「仁はね、獅獣はね、大切な人達なの。あたしに、元気を取り戻させてくれて、暖かくて優しい人達。だから、またここに戻ってきたい」
こんなこと、仁の顔を見て絶対に言えない。
後ろにいてくれて、本当に良かった。
「和佳菜…」
「今のあたしはきっとまだまだ弱くて、足りないところがたくさんあるから、イギリスの人達と向き合って、バカマークなんかに影響されないようになりたいのよ。

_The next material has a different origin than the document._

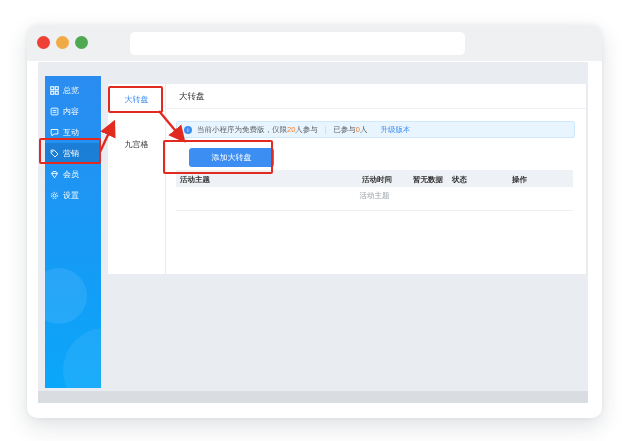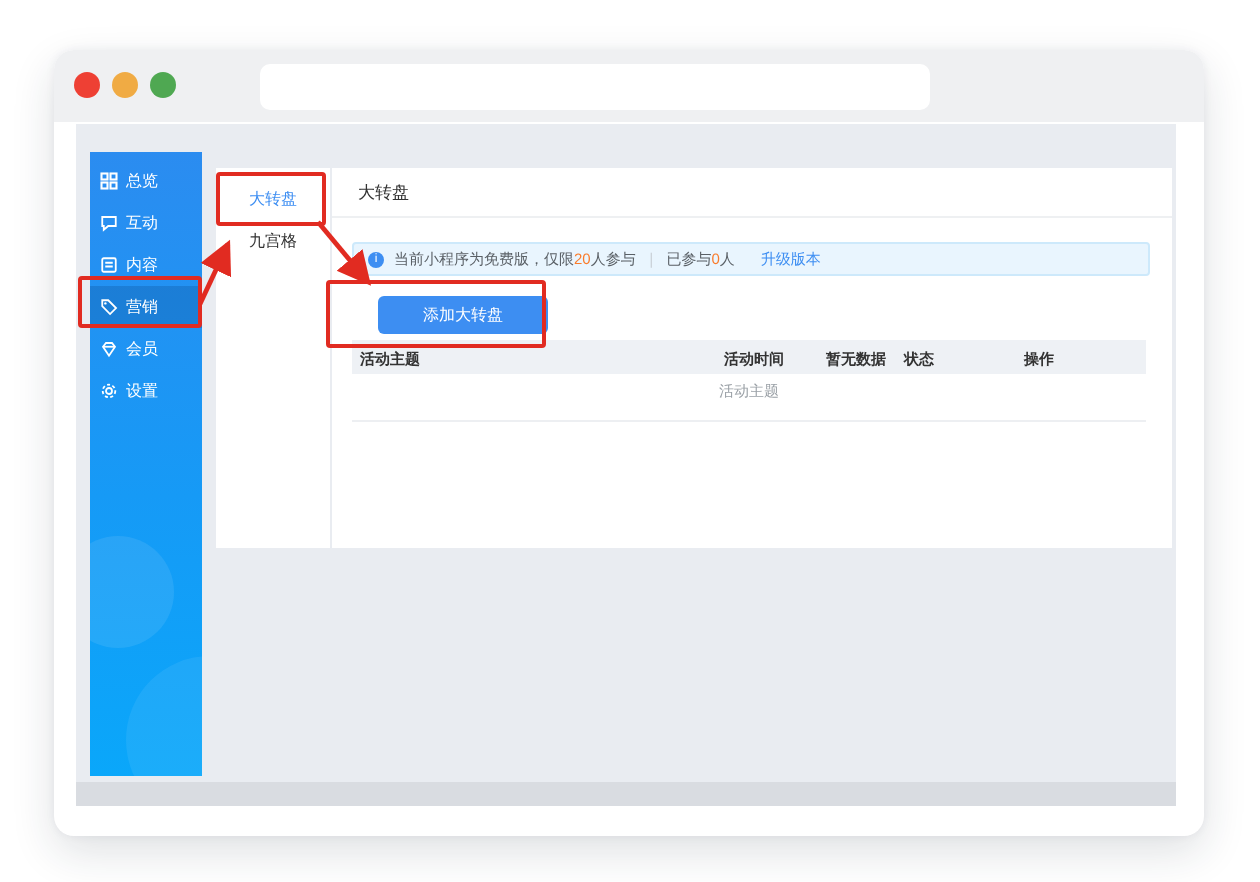"互动" div.side-item { order: before "内容" -> after "内容" }
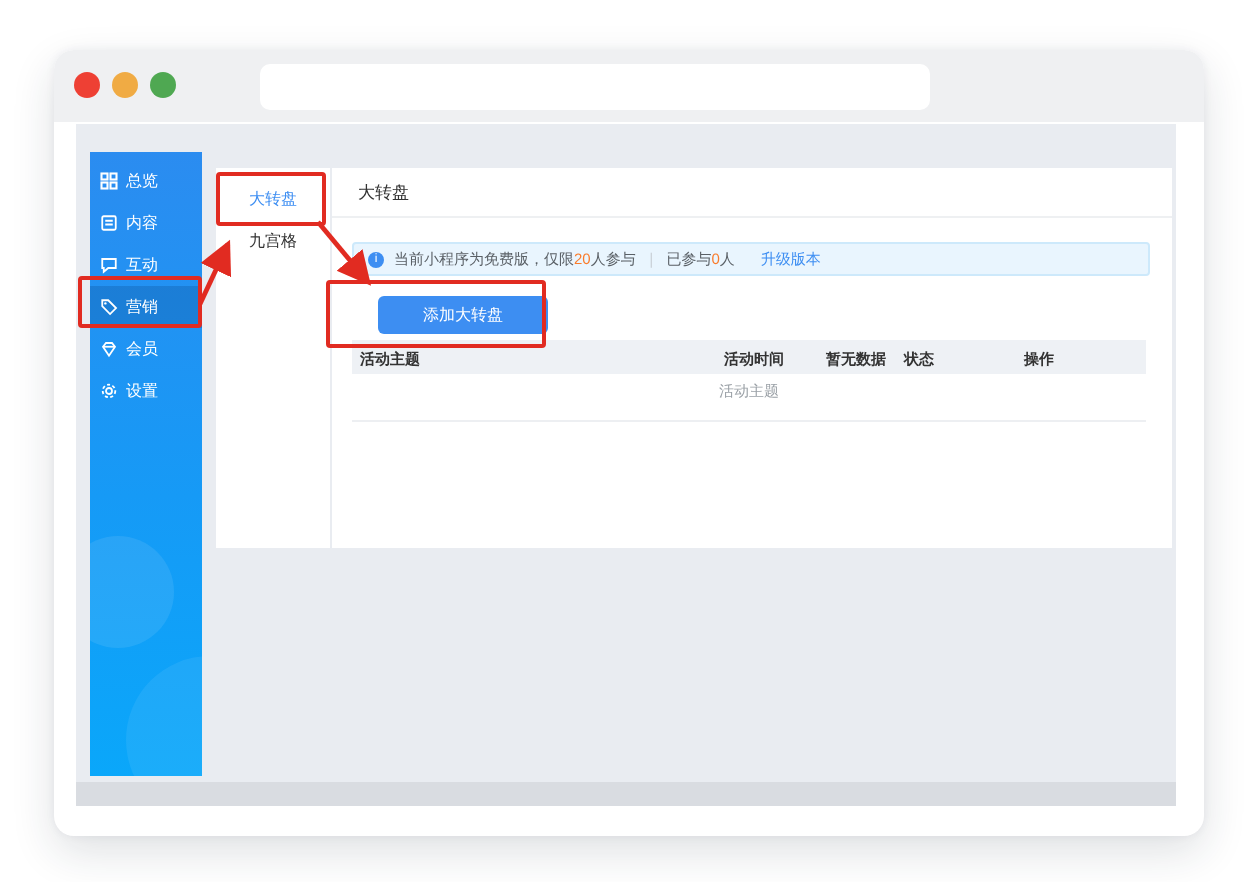"九宫格" .nav-item { margin-top: none -> 24px }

そして、ママのいる国を愛せるようになりたいと思う」
ずっと願いの1つでもあった。
あたしは昔からママと過ごせなかった。
それはママがあたしのために頑張ってくれたからであって、そこについて不満はない。
だけど、寂しくなかったわけではない。
ママのいない夕食。
グラマ(grand Mother:祖母)が側にいてくれても、やっぱ好きなのはママだから。
そんなママのいる国をいつまで憎んでもいられないから。
「…ねえ、仁。貴方は賛成してくれるでしょう?だって貴方は、“あたしのしたいようにすればいい”ってそう言ってくれたんだから」
振り返って、後ろにいる彼にそう微笑んで見せた。
あたしはとても意地悪で、彼の希望には少しも近づかなかったけれど。
だけど、決意は変わらないと、そう、言いたかった。